Front-end code change data:
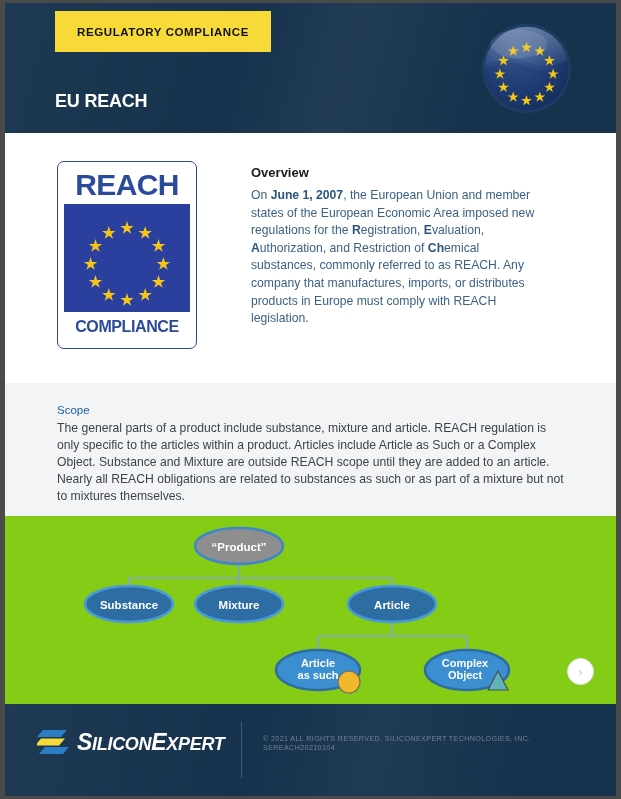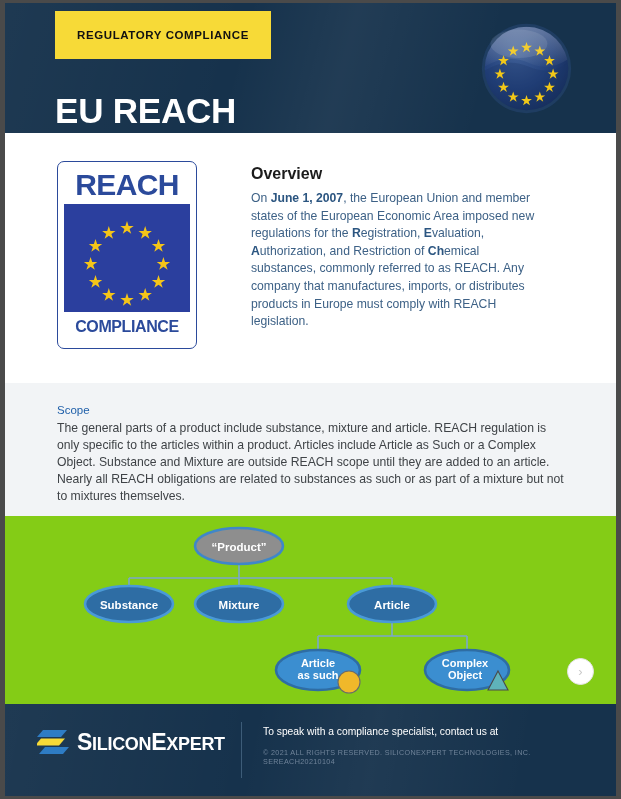"REGULATORY COMPLIANCE" .badge { height: 48px -> 41px }
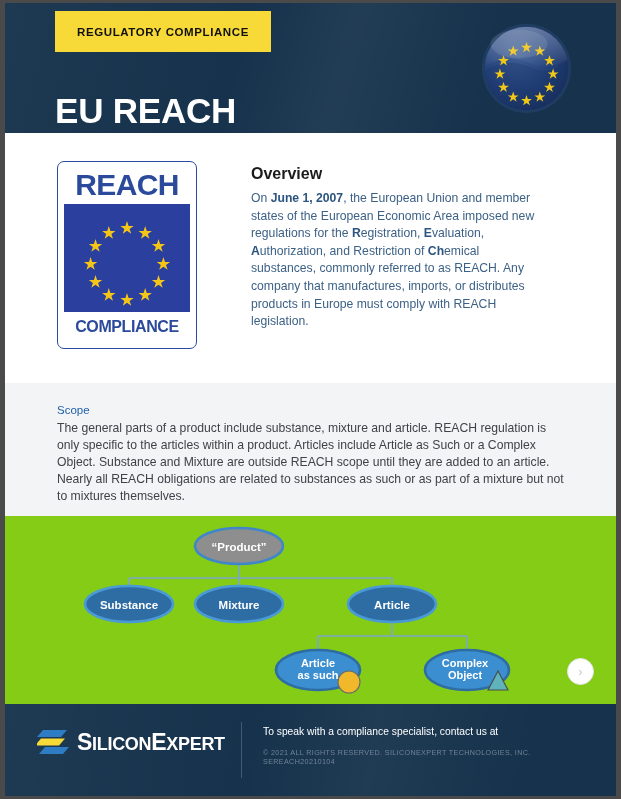"EU REACH" .page-title { font-size: 35px -> 18px }
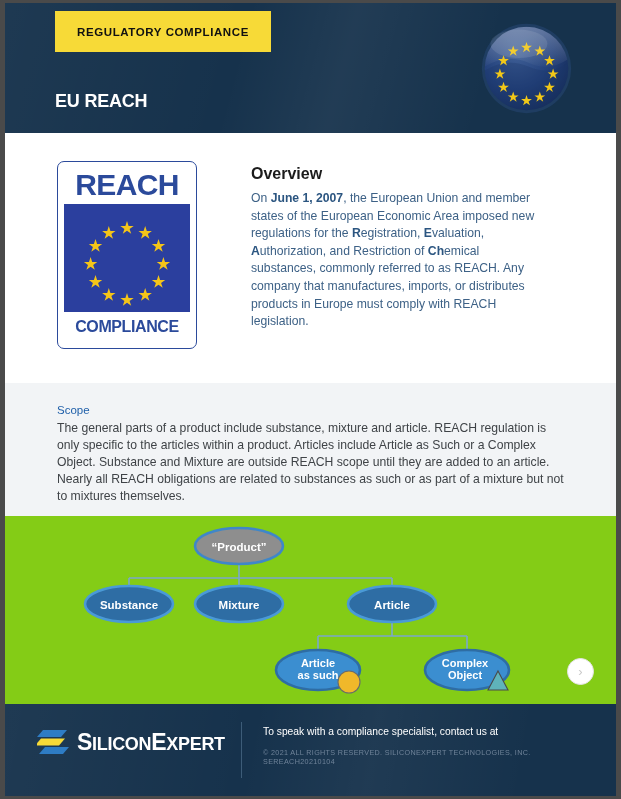"Overview" .ov-heading { font-size: 16px -> 13px }
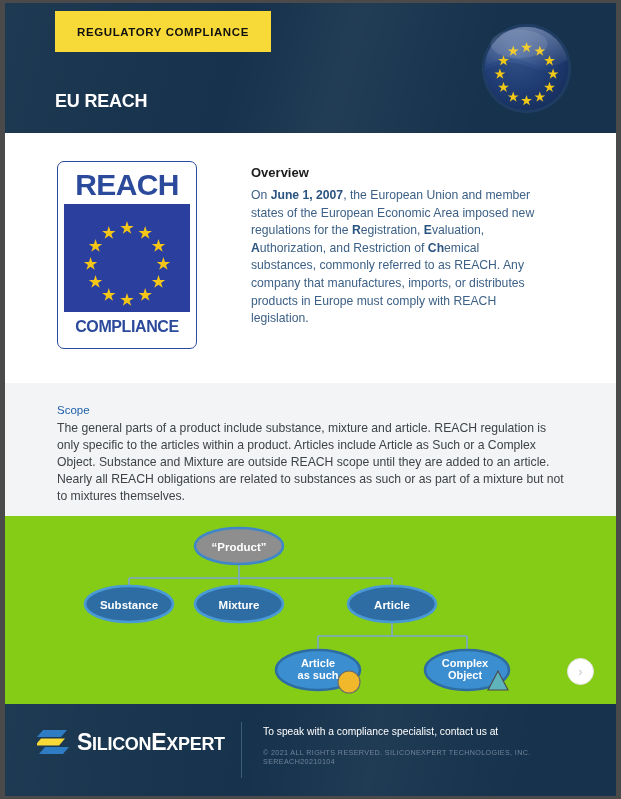"SILICONEXPERT" .se-name { font-style: none -> italic }
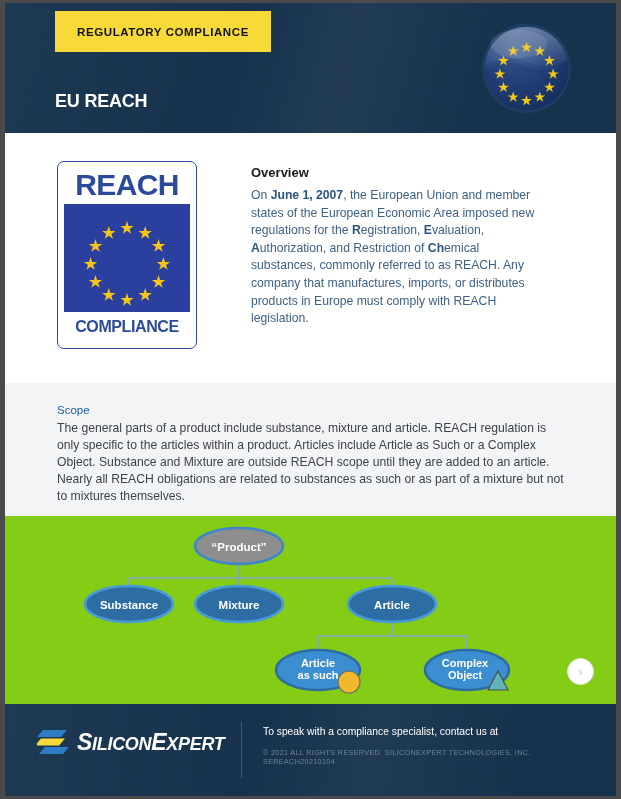"To speak with a compliance" div.fl-line { html: <div>To speak with a compliance specialist, contact us at</div> -> none }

-- Task requirements --
Return the lines above from the one with "font-size: 35px ->" through the one with "font-style: none ->", verbatim and nothing else. Omit every picture.

-- Answer to the problem --
"EU REACH" .page-title { font-size: 35px -> 18px }
"Overview" .ov-heading { font-size: 16px -> 13px }
"SILICONEXPERT" .se-name { font-style: none -> italic }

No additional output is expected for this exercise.